Threshold-based Open Set Recognizers Open set recognition was first formally formulated by Scheirer et al. [27]. In this work, a 1-vs-set support vector machine was proposed by adding an additional hyperplane between a learned decision boundary and non-matching data. Thus, samples located in the space between the two hyperplanes were considered to belong to unknown classes. However, this method was only a linear model and resulted in a loose decision boundary.

Afterward, Scheirer et al. proposed the Weibull support vector machine (WSVM) [28]. It utilizes decision scores obtained by a one-class support vector machine (OCSVM) [32] and a binary support vector machine [5] to fit a Weibull distribution [23]. Subsequently, the fitted cumulative density function was used to calibrate scores for classification. Although this model could outperform previous approaches toward OSR problems, it was thresholded and thus had sensitive hyperparameters. Similarly, Jain et al. [11] proposed a \(P_I\)-SVM based on WSVM by introducing an automatic threshold estimation.

Moreover, Rudd et al. [24] proposed the extreme value machine (EVM) which used distances among training samples to fit a Weibull distribution. Given a new sample, an EVM estimates inclusion probabilities for each known class. According to a threshold, a sample is then either rejected or assigned to the class with the highest inclusion probability.

As the first deep-learning-based method, Bendale et al. [3] proposed OpenMAX to be used as an output layer in a deep neural network, enabling the rejection of unknown classes. However, it introduced three additional hyperparameters, which should be carefully selected based on unknown classes or validation sets. This is not always feasible in practice. Moreover, the OpenMAX layer was not used during training. In other words, the OpenMAX method can be considered as an extended EVM for a feature space learned by a deep neural network.

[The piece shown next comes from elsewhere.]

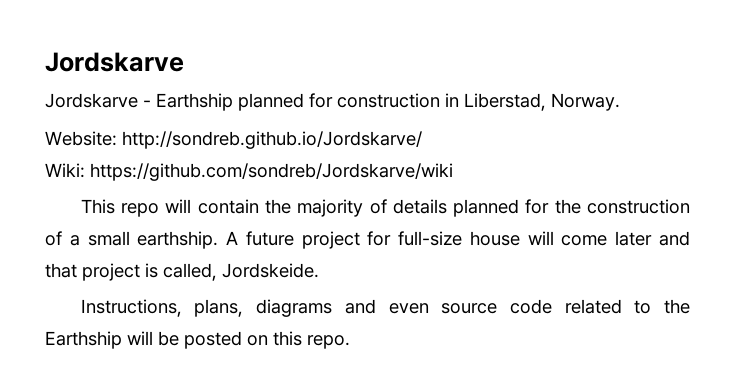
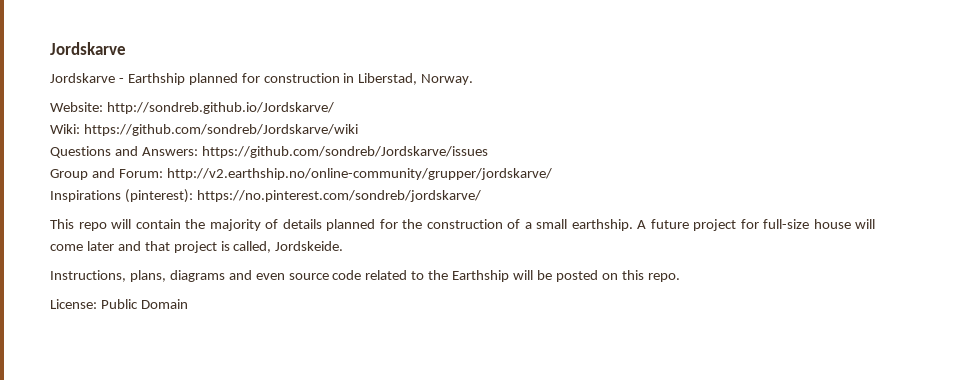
(453, 172) none -> [50,146,488,158] [50,168,552,180] [50,189,481,203] // Questions and Answers: https://github.com/sondreb/Jordskarve/issues // Group and Forum: http://v2.earthship.no/online-community/grupper/jordskarve/ // Inspirations (pinterest): https://no.pinterest.com/sondreb/jordskarve/
(350, 342) none -> [50,299,188,309] // License: Public Domain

Generation-based Open Set Recognizers One recent generation-based method is the counterfactual image generation method (CF) proposed by Neal et al. [19]. It models unknown classes by generated samples which enable to reformulate an OSR problem into a classification task. Indeed, the authors first trained a modified Wasserstein-GAN [7, 18, 35] to obtain an encoder and a decoder. Then, the encoder transformed samples of known classes into latent representations. With a pretrained multi-class neural network, they sought latent representations in the feature space which were close to known classes but had low decision scores. Subsequently, these representations were decoded into counterfactual images. Accordingly, an OSR problem could be reformulated into a classification problem by discriminating among known classes and the counterfactual image class. Although this method achieved state-of-the-art performance in the literature, it suffers from common problems with GAN-based methods such as mode collapse. Furthermore, the numbers of training steps for a GAN and optimization steps for the counterfactual image generation are difficult to determine, because there are few quantity metrics to evaluate such generation qualities. Beyond that, there are other studies based on generation-based methods. For example, Jo et al. generated fake unknown data by modeling a noisy distribution in a latent space [12].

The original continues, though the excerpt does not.